(Saved entries)
──────────

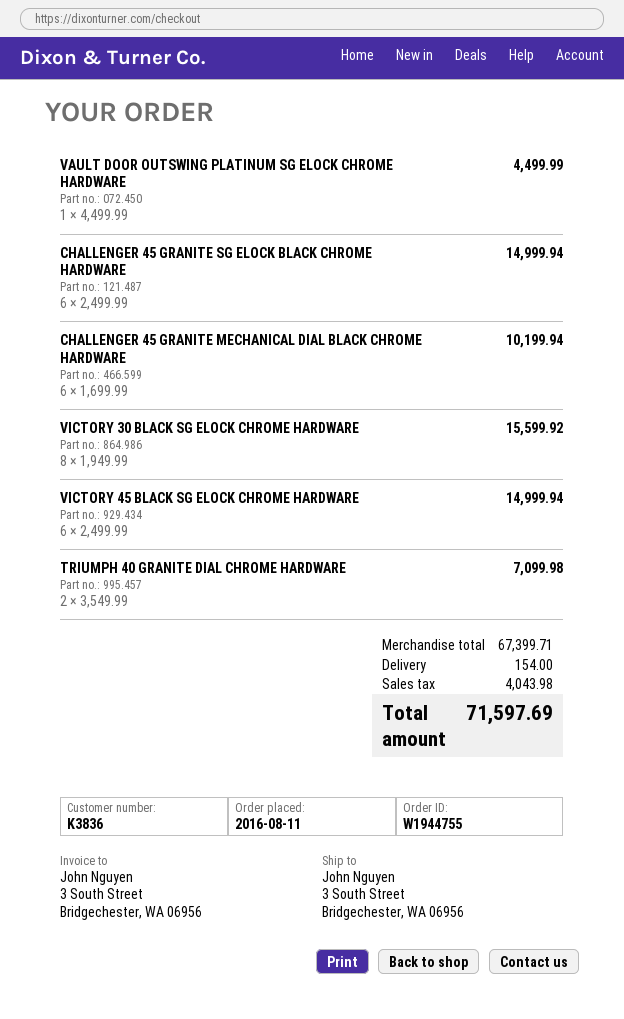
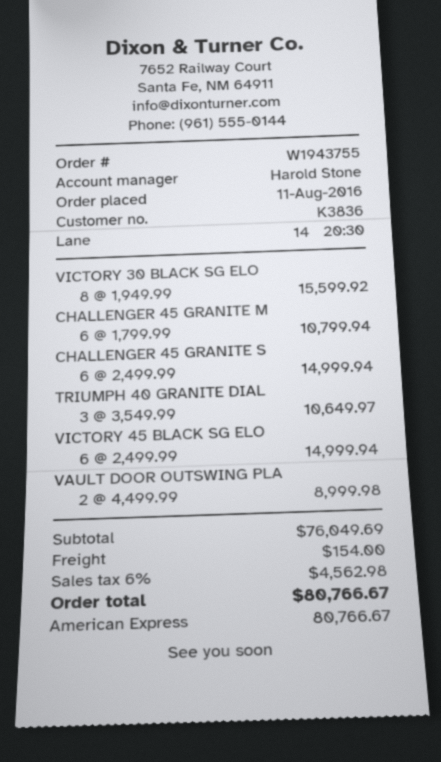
order number: W1944755 -> W1943755
VAULT DOOR OUTSWING PLATINUM SG ELOCK CHROME HARDWARE: 1 x 4499.99 = 4499.99 -> 2 x 4499.99 = 8999.98
CHALLENGER 45 GRANITE MECHANICAL DIAL BLACK CHROME HARDWARE: 6 x 1699.99 = 10199.94 -> 6 x 1799.99 = 10799.94
TRIUMPH 40 GRANITE DIAL CHROME HARDWARE: 2 x 3549.99 = 7099.98 -> 3 x 3549.99 = 10649.97
subtotal: 67399.71 -> 76049.69
tax: 4043.98 -> 4562.98
total: 71597.69 -> 80766.67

──────────

All the lines above should be reproduced exactly, and none of the pictures.

order number: W1944755 -> W1943755
VAULT DOOR OUTSWING PLATINUM SG ELOCK CHROME HARDWARE: 1 x 4499.99 = 4499.99 -> 2 x 4499.99 = 8999.98
CHALLENGER 45 GRANITE MECHANICAL DIAL BLACK CHROME HARDWARE: 6 x 1699.99 = 10199.94 -> 6 x 1799.99 = 10799.94
TRIUMPH 40 GRANITE DIAL CHROME HARDWARE: 2 x 3549.99 = 7099.98 -> 3 x 3549.99 = 10649.97
subtotal: 67399.71 -> 76049.69
tax: 4043.98 -> 4562.98
total: 71597.69 -> 80766.67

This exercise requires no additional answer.